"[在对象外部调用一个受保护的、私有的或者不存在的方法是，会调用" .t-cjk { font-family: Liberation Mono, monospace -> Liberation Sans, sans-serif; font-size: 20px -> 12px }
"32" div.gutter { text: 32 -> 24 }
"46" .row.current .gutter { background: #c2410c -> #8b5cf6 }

...

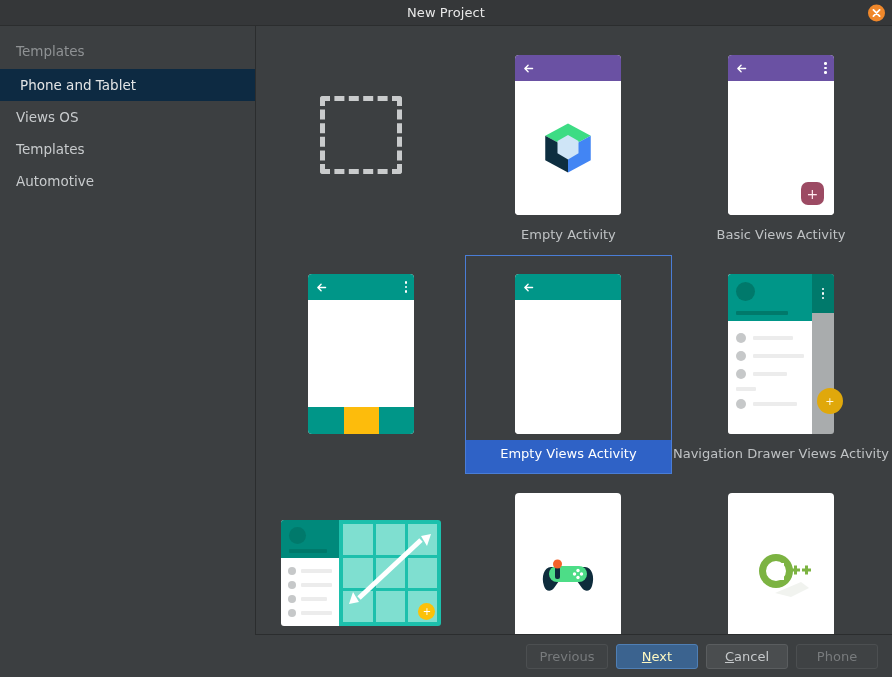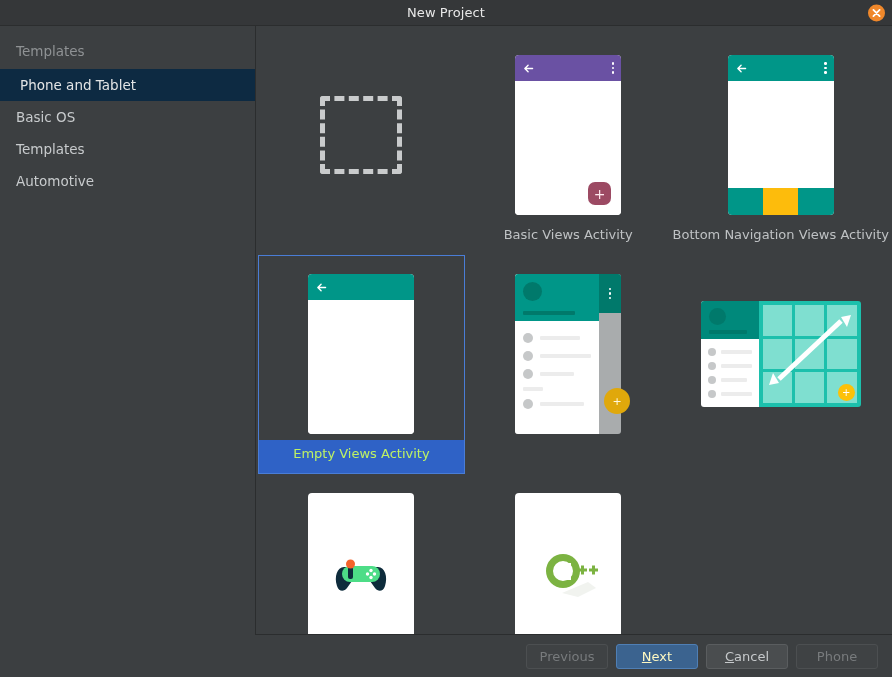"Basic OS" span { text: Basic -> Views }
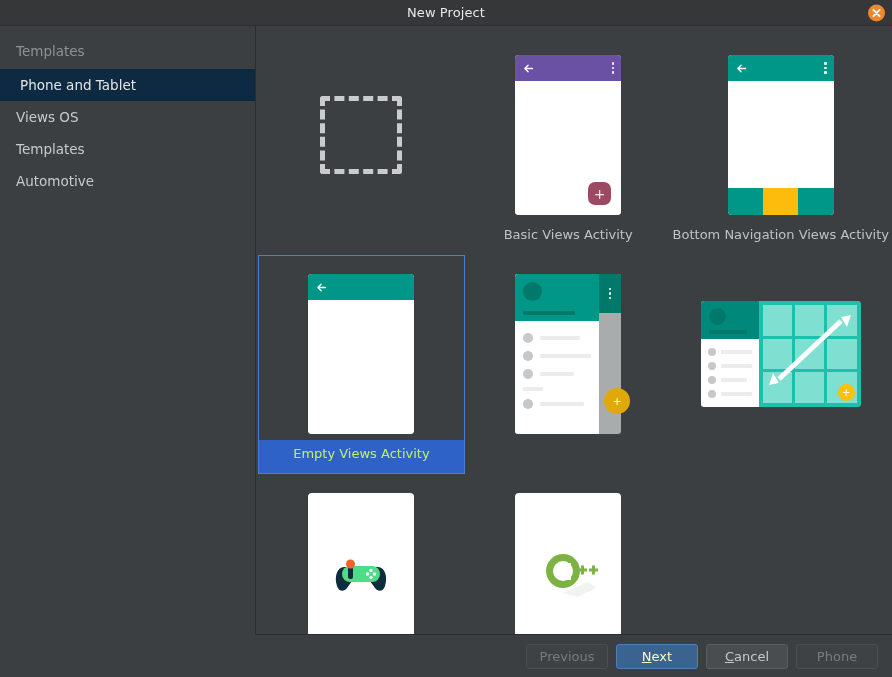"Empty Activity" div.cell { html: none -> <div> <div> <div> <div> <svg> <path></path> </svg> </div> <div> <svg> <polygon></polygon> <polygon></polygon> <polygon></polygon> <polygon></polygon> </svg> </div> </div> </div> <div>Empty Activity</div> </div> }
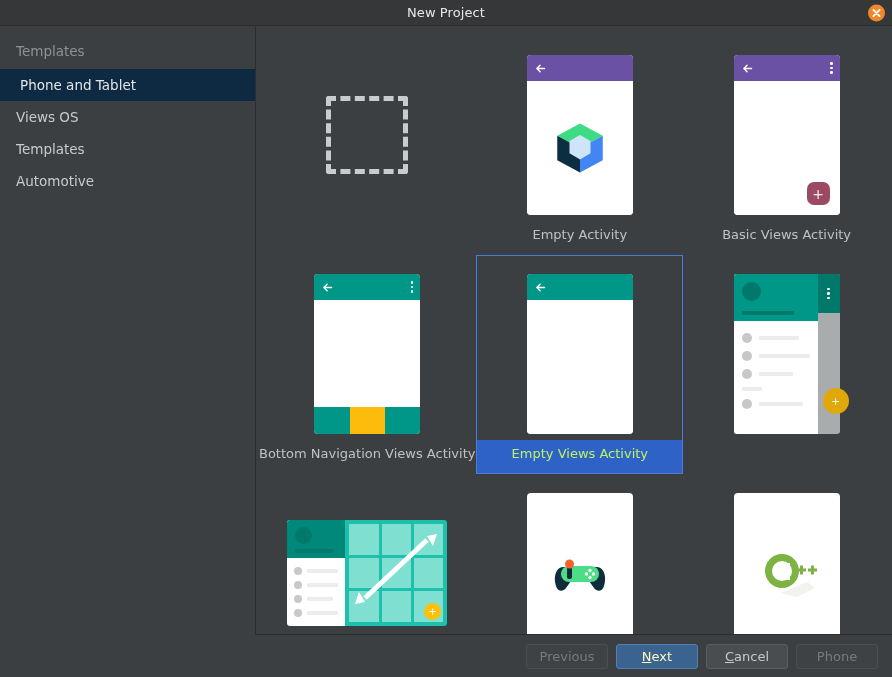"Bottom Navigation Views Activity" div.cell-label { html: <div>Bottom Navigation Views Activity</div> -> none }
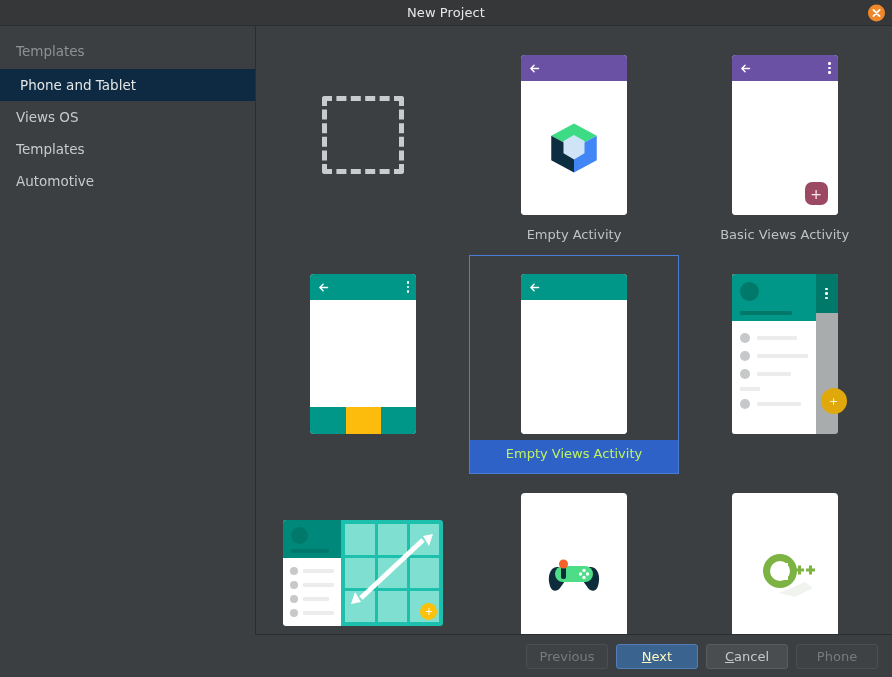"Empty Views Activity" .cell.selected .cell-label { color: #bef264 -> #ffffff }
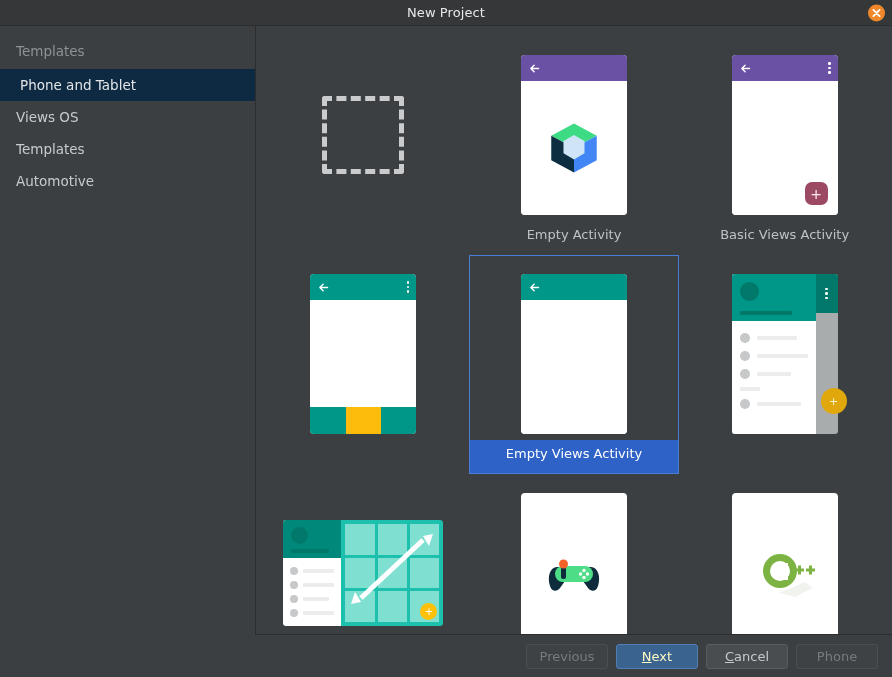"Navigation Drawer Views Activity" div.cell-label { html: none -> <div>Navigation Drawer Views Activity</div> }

● Your goal:
All that is needed is the exact run of lines above from the line containing "Liberation Mono, monospace" through the line containing "background: #c2410c ->", both of them included.

● Exercise output:
"[在对象外部调用一个受保护的、私有的或者不存在的方法是，会调用" .t-cjk { font-family: Liberation Mono, monospace -> Liberation Sans, sans-serif; font-size: 20px -> 12px }
"32" div.gutter { text: 32 -> 24 }
"46" .row.current .gutter { background: #c2410c -> #8b5cf6 }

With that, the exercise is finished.